The ISpecimenBuilder interface has the following signature (taken directly from the AutoFixture codebase):

	public interface ISpecimenBuilder
    {        
        object Create(object request, ISpecimenContext context);
    }

Here, request is something that needs to be created (and I’ll come back to that in a minute). The context can be used if necessary to generate other values from the fixture, but is not always needed. For example, Int32Generator has no need of the context as it contains all the knowledge for satisfying its creation goals. But suppose you’re creating a specimen builder for a complex type and in the course of that, you want AutoFixture to provide some value (of any type)? In that case you can use the context to obtain it (I’m intentionally omitting why you get ISpecimenContext and not IFixture).

Request is ambiguously typed as object - what is it? Typically, request is one of:

• A Type
• A PropertyInfo
• A ParameterInfo

And that brings us finally to the point of this post: why on earth is that and what does it mean for us trying to create a custom specimen builder?

We’ll start with the most obvious, Type. At the most basic level, use of AutoFixture generally looks like:

	var fixture = new Fixture();            
    var contact = fixture.Create<Contact>();

We create a Fixture, then we ask it for the type Contact, which is defined as:

	 public class Contact
    {
        public Contact(string personId)
        {
            PersonId = personId;
        }

        public string PersonId { get; private set;  }
    }

AutoFixture now attempts to satisfy the request for a contact by running it through a variety of specimen builders in an implementation of the powerful chain of responsibility pattern.
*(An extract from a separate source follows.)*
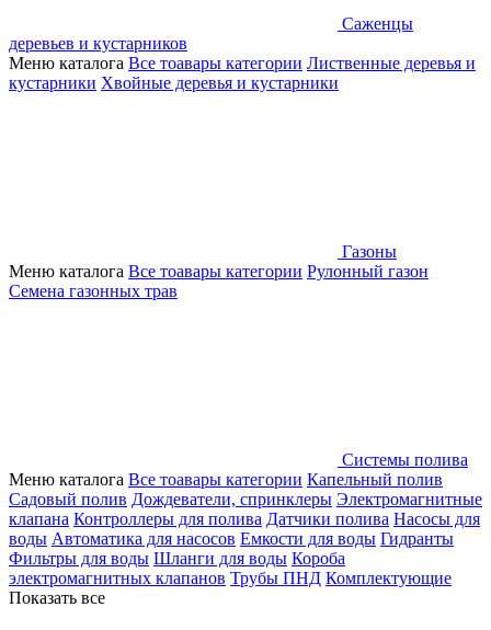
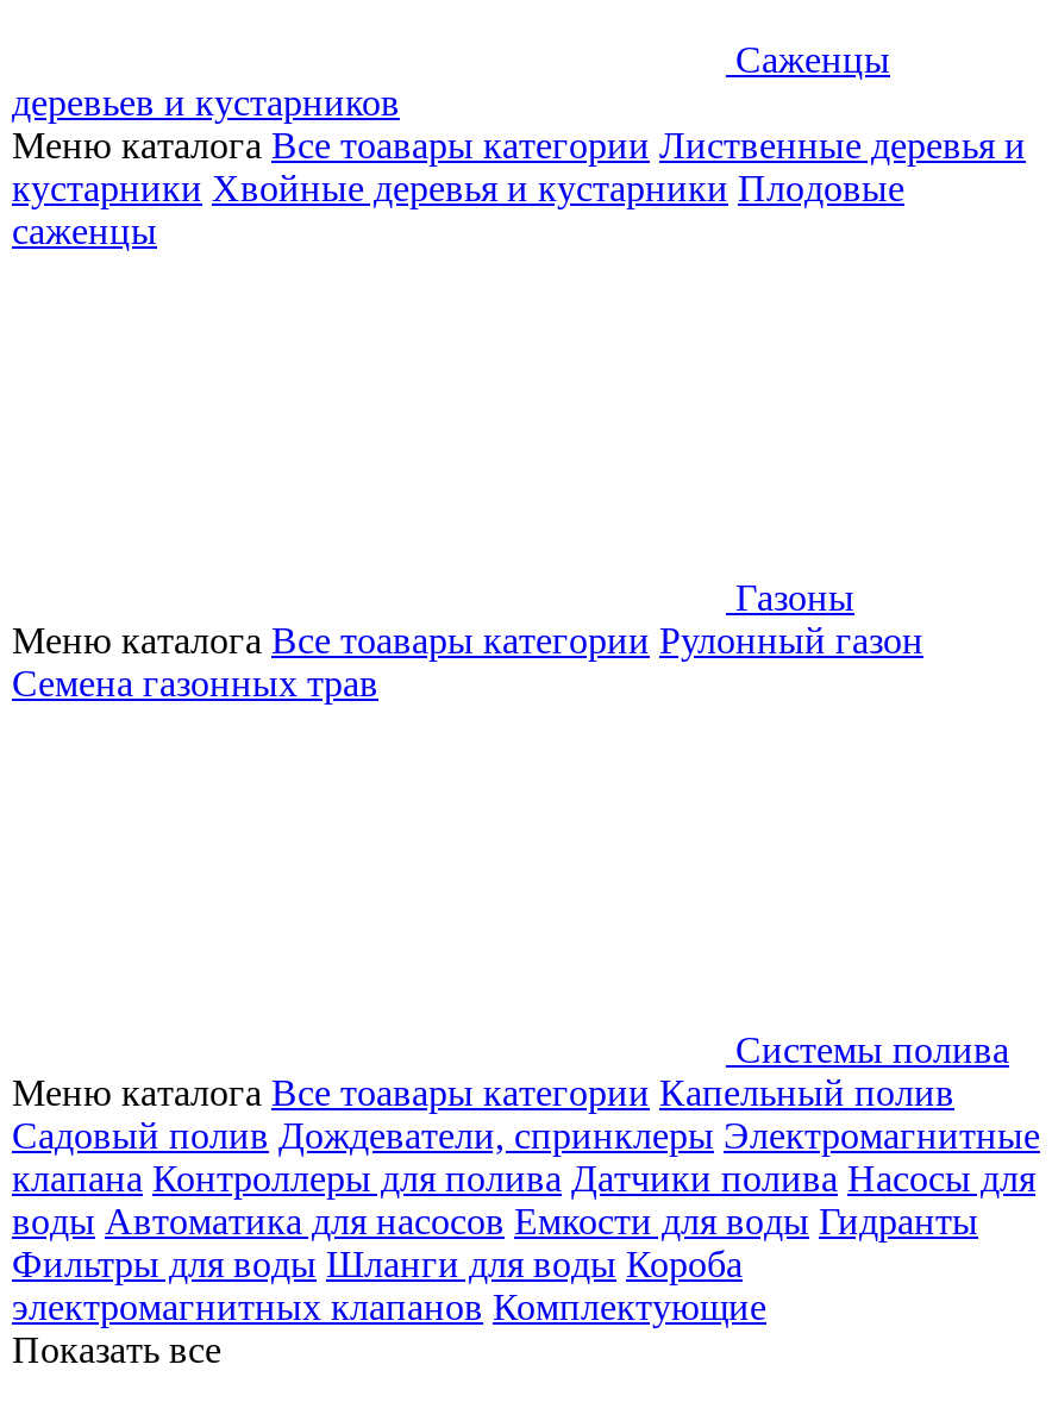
[9,73,339,92] кустарники Хвойные деревья и кустарники -> [12,168,904,251] кустарники Хвойные деревья и кустарники Плодовые | саженцы
[9,569,452,587] электромагнитных клапанов Трубы ПНД Комплектующие -> [12,1287,766,1327] электромагнитных клапанов Комплектующие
The chain in this case is (among other things) a collection of specimen builders that individually assess whether they are capable of providing a value of type Contact. The request to create it falls through each builder in the chain until one finally returns an actual Contact (each returns a NoSpecimen if it cannot handle the request). But what does it mean to create a Contact?

As shown, AutoFixture will find that Contact has one constructor and that this constructor takes a string. So AutoFixture will automatically attempt to resolve creation of a string, then use that to create the Contact via its constructor. This would be true regardless of how many dependencies the constructor had or their type. And if there are multiple constructors, AutoFixture selects among them (by default, taking the one with the fewest parameters). So from that view, AutoFixture creating an instance of an arbitrary complex type is simply the creation of any dependencies of that type until the entire graph is constructed.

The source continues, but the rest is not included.